_Exercise goal_
Give again the lines from the line with "text: 124 ->" to the last line of the records, exactly and in full. Do not carry over any pictures.

Before-and-after page screenshots:

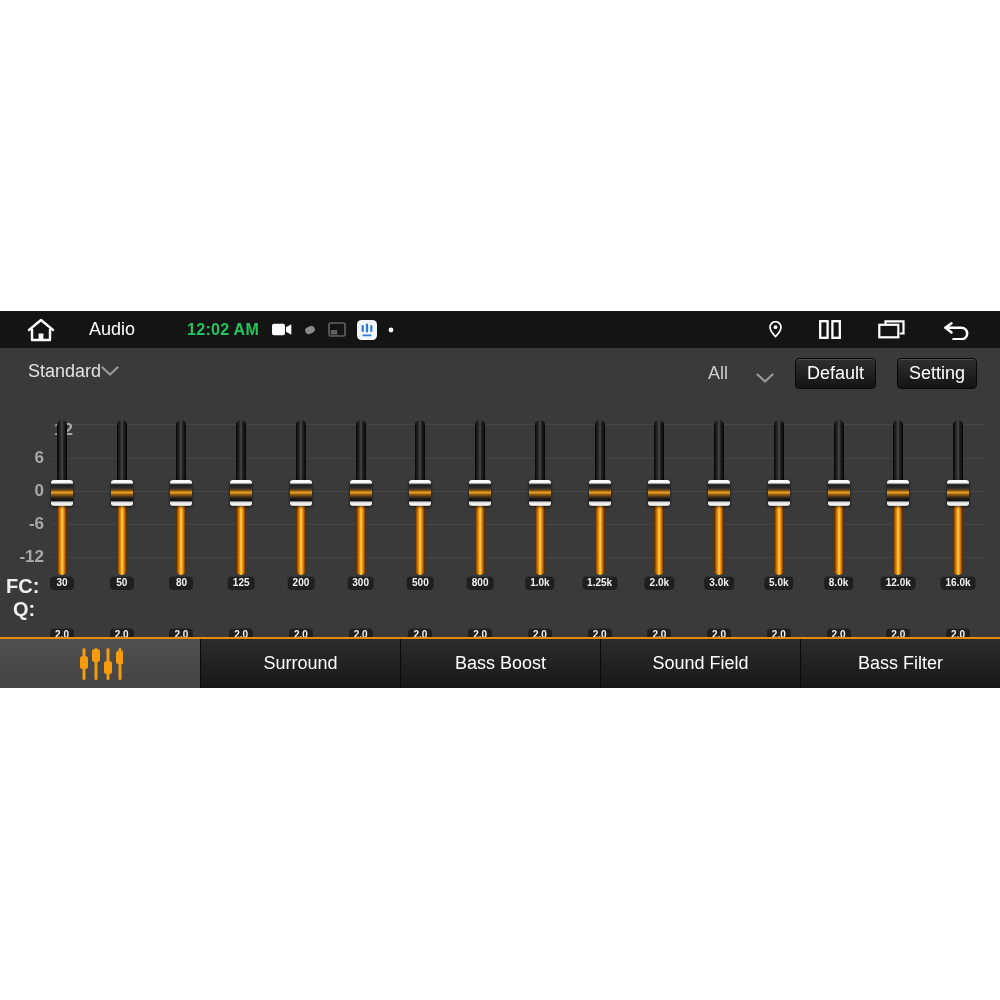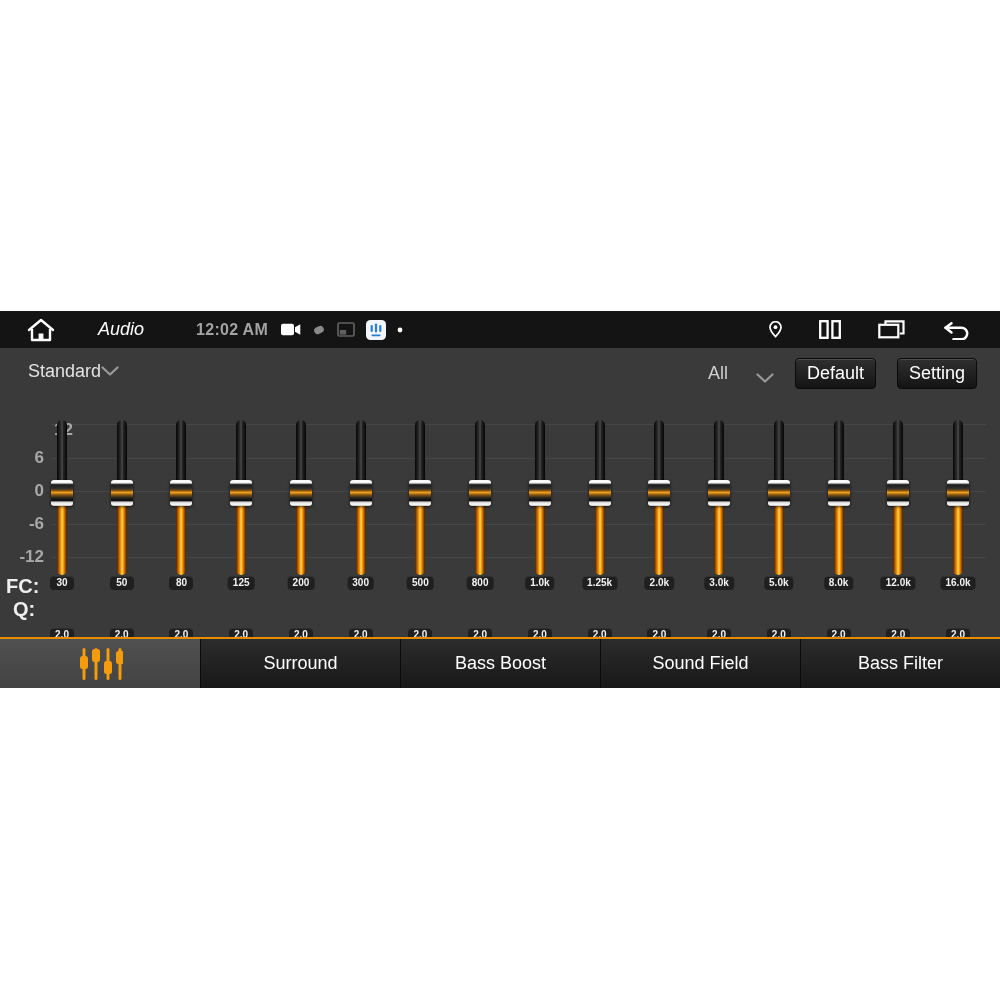"Audio" .sb-app { font-style: italic -> none; margin-left: 42px -> 33px }
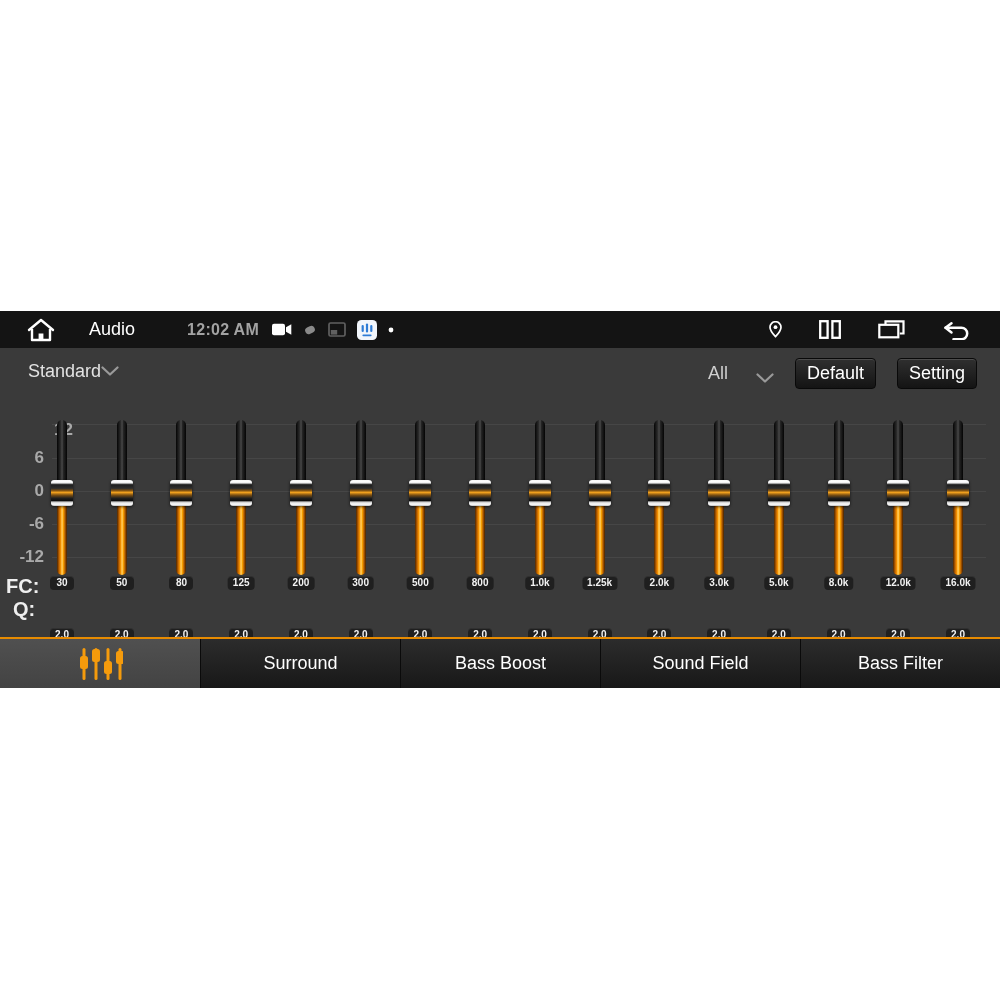"12:02 AM" .sb-time { color: #a3a3a3 -> #22c55e }
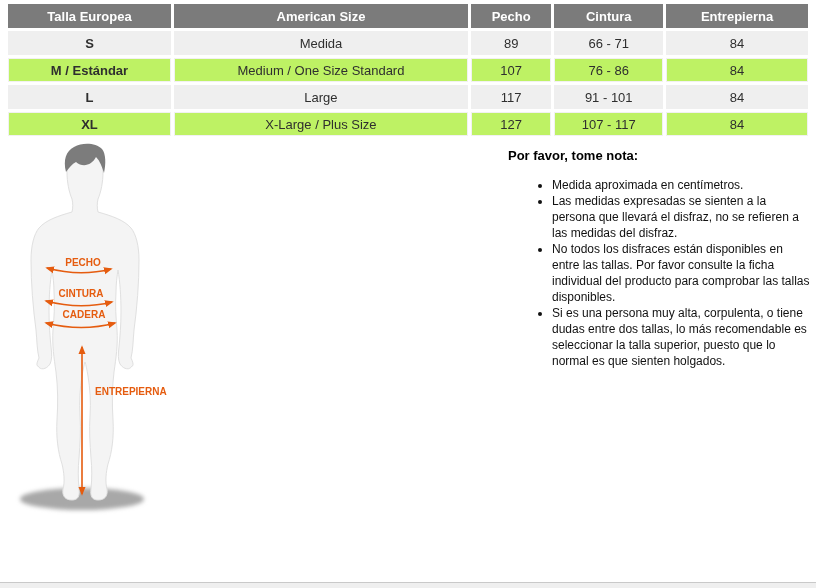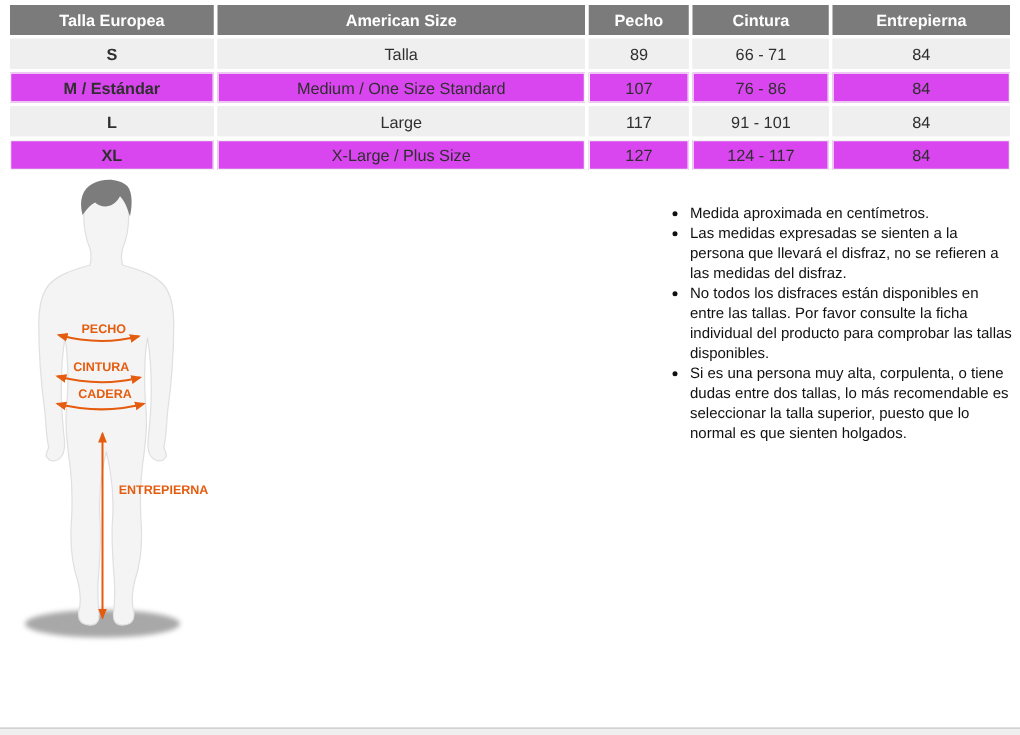"Talla" td { text: Talla -> Medida }
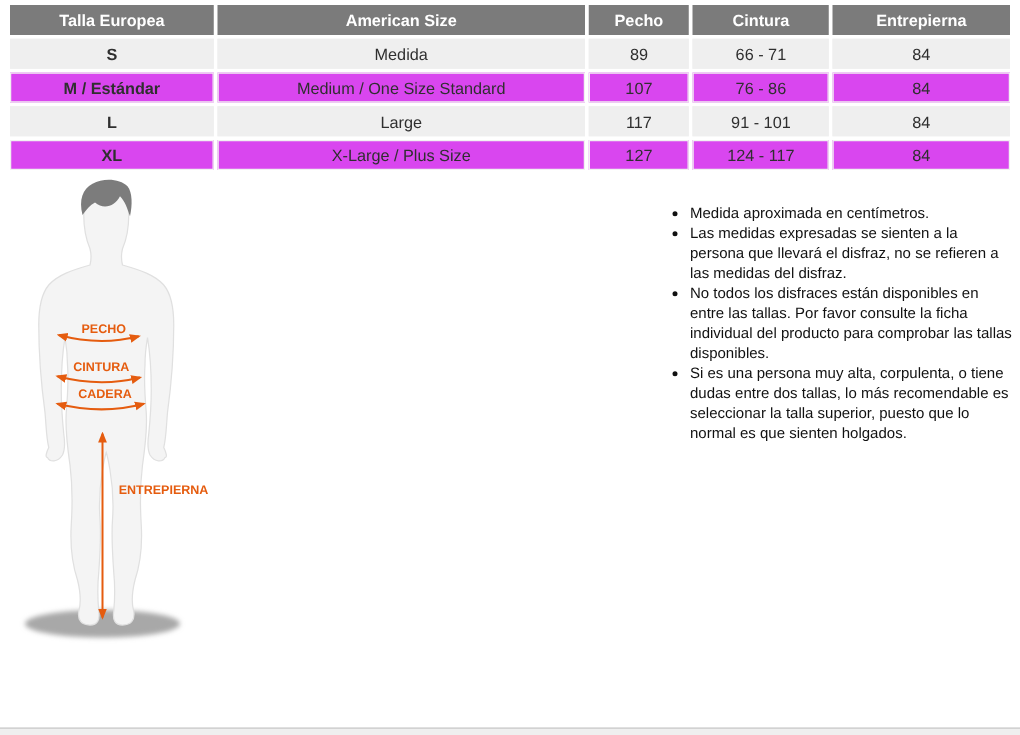"M / Estándar" table.size-table td { background: #d946ef -> #bef264 }
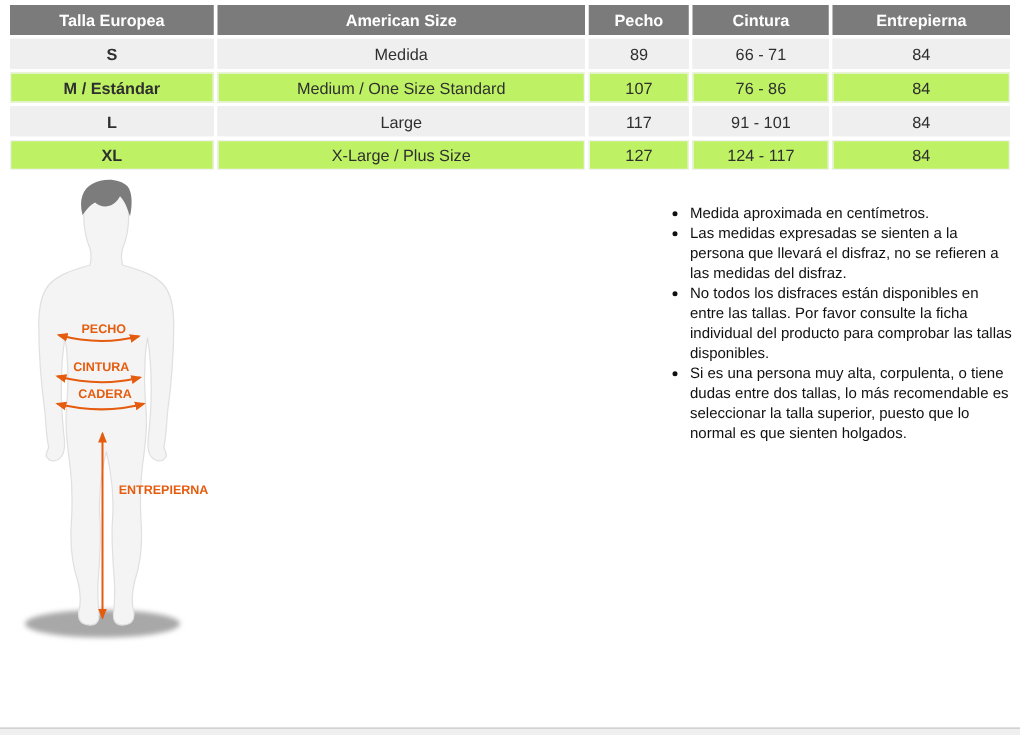"124 - 117" td { text: 124 -> 107 }
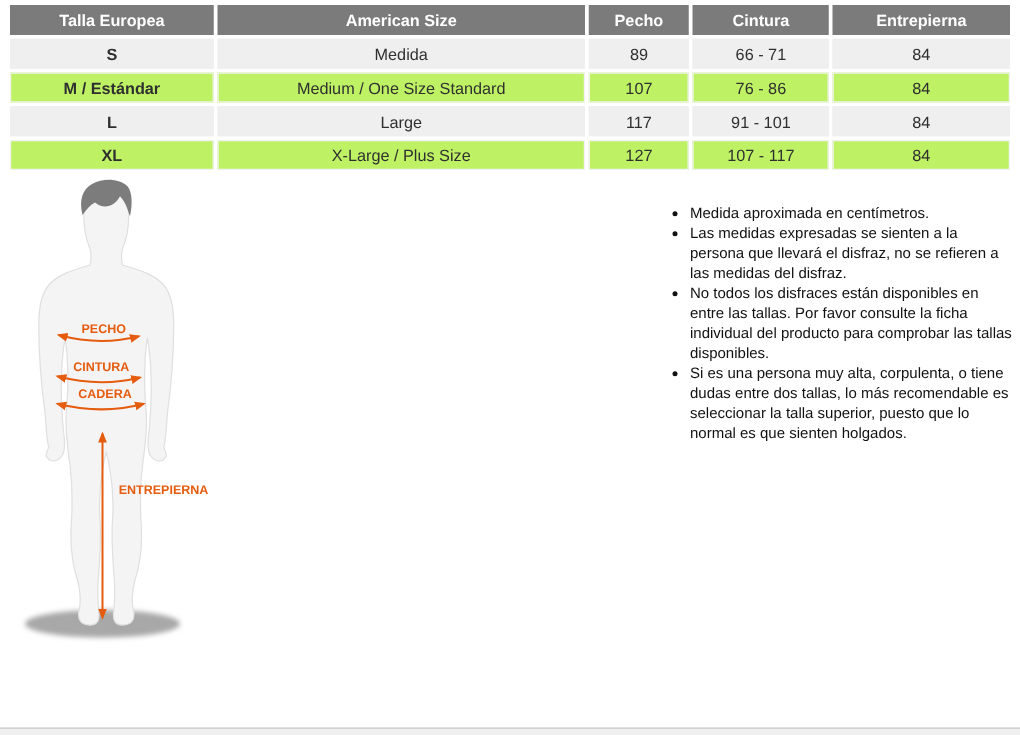"Por favor, tome nota:" h3 { html: none -> <h3>Por favor, tome nota:</h3> }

_Exercise solution_
"124 - 117" td { text: 124 -> 107 }
"Por favor, tome nota:" h3 { html: none -> <h3>Por favor, tome nota:</h3> }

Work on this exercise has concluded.